Four key factors for achieving culture results fast

Liz Stanley

We all know that changing an organisation’s culture is a long-term game, but a common challenge we hear from clients is how to demonstrate quick, tangible progress to justify the investment and keep senior leaders engaged. 

In a recent project with a global client we were able to demonstrate such significant, quantifiable progress in just 6 months that the CEO proclaimed it felt like working in a ‘completely different company’.  He also drew a direct link between the work on culture and a significantly improved business performance, including a whopping 164% increase in sales of one priority product, stating:

“We had a strong year…and I believe what contributed to this success is really how we worked to achieve things: our cultural focus to live our values and behaviours.”

We were also able to track the progress leaders made in role modelling the desired culture through individual assessments and retests.  The top 500 leaders received upward feedback using a quick and simple bespoke tool which assessed how effectively they were role modelling the desired behaviour.   220 of them took part in a retest 6-9 months later.  The results were unequivocal:

  • Scores had improved on 65% of the behaviours, with 100% of leaders improving in at least 1 behaviour.
  • More than half of leaders (56%) had improved on more than 10 behaviours.
  • 53% of leaders were being rated at the level of being a role model in more than 5 behaviours.

These dramatic improvements were further reinforced by the comparison of OCI (Human Synergistics’ Organizational Culture Inventory) data from 2015 and 2018. In particular, the scores on Perfectionistic had dropped from above the 95th to the 70th percentile, Dependence had dropped from the 71st to the 29th percentile and Humanistic Encouraging had increased from the 49th to the 79th percentile. 

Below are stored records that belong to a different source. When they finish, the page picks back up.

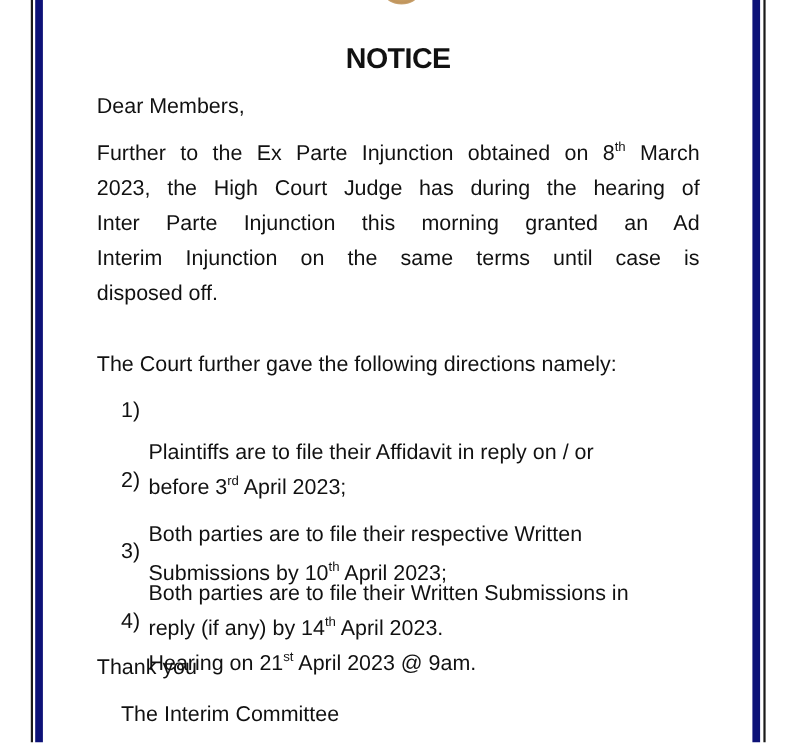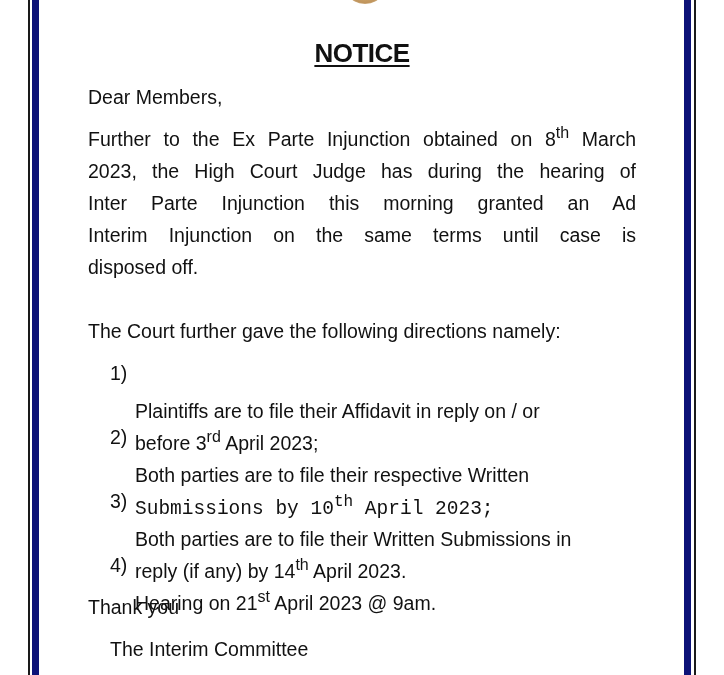--- a/index.html
+++ b/index.html
@@ -7,26 +7,26 @@
            font-family: "Liberation Sans", "DejaVu Sans", sans-serif; color: #111111; }
     .border-outer-left { position: absolute; left: 28px; top: 0; width: 2px; height: 675px; background: #1a1a1a; }
     .border-inner-left { position: absolute; left: 32px; top: 0; width: 7px; height: 675px; background: #0d1278; }
     .border-inner-right { position: absolute; left: 684px; top: 0; width: 7px; height: 675px; background: #0d1278; }
     .border-outer-right { position: absolute; left: 694px; top: 0; width: 2px; height: 675px; background: #1a1a1a; }
     .logo-fragment { position: absolute; left: 350px; top: -14px; width: 30px; height: 18px; border-radius: 50%;
                      background: radial-gradient(ellipse at center, #c9974a 0%, #b07a34 60%, #e8d3b0 100%); opacity: 0.8; }
     .title { position: absolute; left: 0; width: 724px; top: 38px; text-align: center;
              font-family: "Liberation Sans", sans-serif; font-weight: bold; font-size: 26px;
              letter-spacing: -0.5px; }
-    .title span { text-decoration: underline; text-decoration-thickness: 2px; text-underline-offset: 3px; }
+    .title span { text-decoration-thickness: 2px; text-underline-offset: 3px; }
     .line { position: absolute; left: 88px; font-size: 19.5px; line-height: 32px; white-space: nowrap; }
     .justify { width: 548px; text-align: justify; text-align-last: justify; white-space: normal; }
     .num { position: absolute; left: 110px; font-size: 19.5px; line-height: 32px; }
     .item-text { position: absolute; left: 135px; font-size: 19.5px; line-height: 32px; white-space: nowrap; margin-top: 38px; }
-    sup { font-size: 16px; vertical-align: 0; position: relative; top: -8px; }
+    sup { font-size: 12px; vertical-align: 0; position: relative; top: -8px; }
   </style>
 </head>
 <body>
 
 <div class="border-outer-left"></div>
 <div class="border-inner-left"></div>
 <div class="border-inner-right"></div>
 <div class="border-outer-right"></div>
 
 <div class="logo-fragment"></div>
@@ -47,22 +47,22 @@
 
 <div class="line" style="top:315px;">The Court further gave the following directions namely:</div>
 
 <div class="num" style="top:357px;">1)</div>
 <div class="item-text" style="top:357px;">Plaintiffs are to file their Affidavit in reply on / or</div>
 <div class="item-text" style="top:389px;">
   <span>before 3</span><sup>rd</sup><span> April 2023;</span>
 </div>
 
 <div class="num" style="top:421px;">2)</div>
-<div class="item-text" style="top:421px;">Both parties are to file their respective Written</div>
-<div class="item-text" style="top:455px;font-family:Liberation Mono, monospace;">
+<div class="item-text" style="top:432px;">Both parties are to file their respective Written</div>
+<div class="item-text" style="top:467px;">
   <span>Submissions by 10</span><sup>th</sup><span> April 2023;</span>
 </div>
 
 <div class="num" style="top:485px;">3)</div>
 <div class="item-text" style="top:485px;text-align:right;">Both parties are to file their Written Submissions in</div>
 <div class="item-text" style="top:517px;">
   <span>reply (if any) by 14</span><sup>th</sup><span> April 2023.</span>
 </div>
 
 <div class="num" style="top:549px;">4)</div>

How were we able to achieve such demonstrable progress so quickly?  Four key factors stand out: 

  1. The tight link between the cultural priorities and the business impact these would have, which made the tangible benefits clear to everyone and avoided the need to spend time persuading people why this was a good idea. Two priorities were picked, customer focus and prioritisation, and everyone could see how improving these would bring huge business benefits.  And indeed it did:  in the first year, sales of the two most important products increased by 53% and 164% as the organisation listened more effectively to customer needs, simplified and became better at focusing energy and resources where they could have most impact.    
  1. Our focus on behaviour change in the business context. Rather than work with leaders in workshop settings, divorced from their daily reality, our individual and team inventions were anchored very strongly in the business as usual meetings and conversations. This reinforced that culture is not something you do on top of your day job; rather, it is how you do your day job.   
  1. A data-driven approach, which directly addressed the root cause diagnostic findings and limiting beliefs about perfectionism, risk aversion and the need to do everything. Two sets of upward feedback gathered six months apart enabled us to pinpoint exactly which behaviours each individual leader needed to focus on.  
  1. Working systemically on behaviours, symbols and systems to ensure the culture change was sustainable. We focused on raising self-awareness, shifting individual and team behaviours and symbols, identifying and celebrating role models of the new culture, and identifying the big process changes that needed to occur to ensure the transformation was systemic.

The organisation is now on track for another year’s superlative performance.  They now have a deep expertise in how to change elements of their culture within a short time frame and so, as new business opportunities and challenges arise, they are able to respond more quickly and effectively to adapt behaviour.  They have also been able to add new dimensions to their cultural goals which support their emerging strategy.  Leaders have had personal experience of the benefits culture leadership can have on immediate short-term performance and, as a result, now focus continuously on both the ‘what’ and the ‘how’ of their business.